Tracey discusses the power of listening and concentration as a path to inner peace.

inner peace

This is the second of a 3 part series. Part one discusses Pratyahara and Part 3 looks at Samadhi.

Concentrate and listen (Dharana)

There is a message that is constantly being spoken by the world around us. It is in a wordless language that can only be heard by direct experience.

There is a message that is constantly being spoken by the world around us. It is in a wordless language that can only be heard by direct experience. It is a message of loving and living, within which everything we need to know is contained, and all we need to do is hear it. It is impossible to hear this message or even know it exists, however, when our attention is caught up in the internal and external noise.

Once an internal quiet space is established, it is helpful to cultivate concentration, or Dharana, in order to focus the mind and bring it into the present moment. The breath is a great place to start with this.

Breath by breath

By concentrating on the felt presence and sensation of the breath, one breath at a time, the mind becomes focused away from the noise and into the present moment.
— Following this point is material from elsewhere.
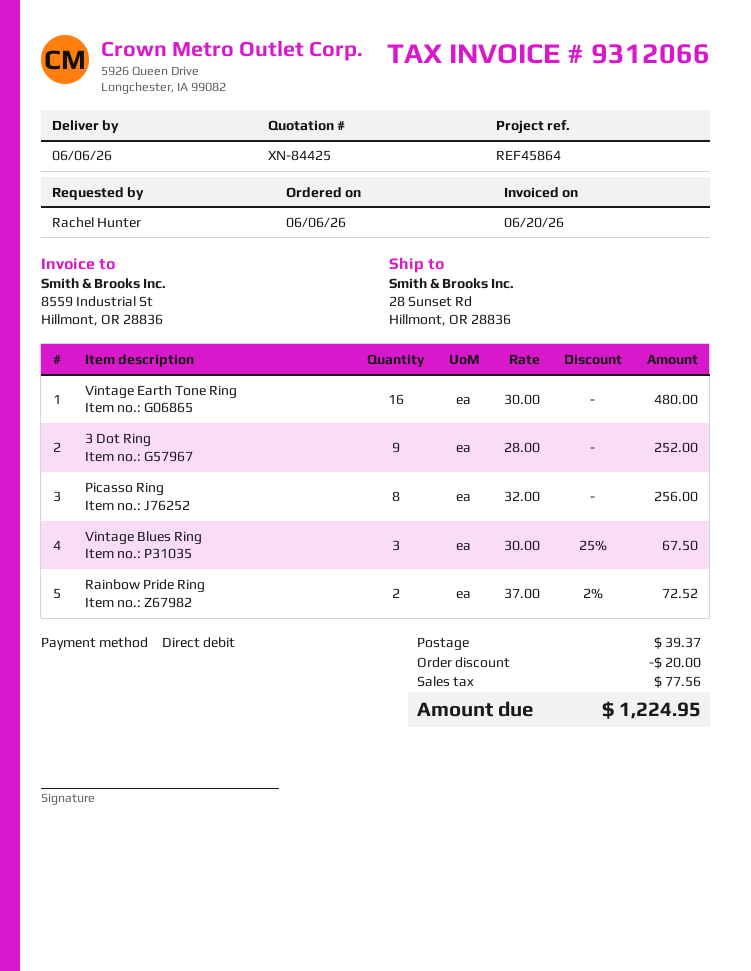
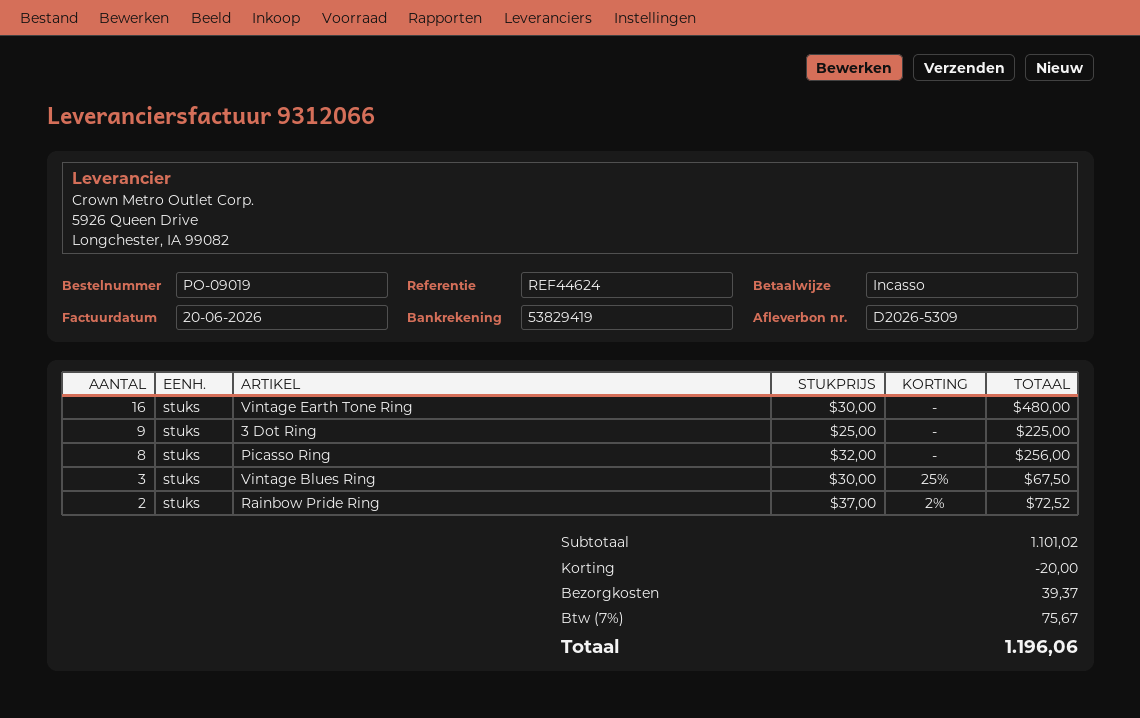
reference: REF45864 -> REF44624
3 Dot Ring: 9 x 28.00 = 252.00 -> 9 x 25.00 = 225.00
tax: 77.56 -> 75.67
total: 1224.95 -> 1196.06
By cultivating great interest in the breath and the process of breathing, the mind becomes still and steady. Instead of the mind carrying our attention off in different directions, it is our awareness which decides how and where to apply the mind.

Eventually, when 100% of our attention rests on the breath (and this can take quite a long time, perhaps years, so it must be approached with a light and loving curiosity), there comes a state of true meditation where there is only breath. Nothing else. And within the full and true knowing of breath lies the direct experience of the sweetness and peace of Life in its truest essence.

The breath is one example of a tool for concentration, but there are countless others. It is up to you to find the one that works best according to your nature.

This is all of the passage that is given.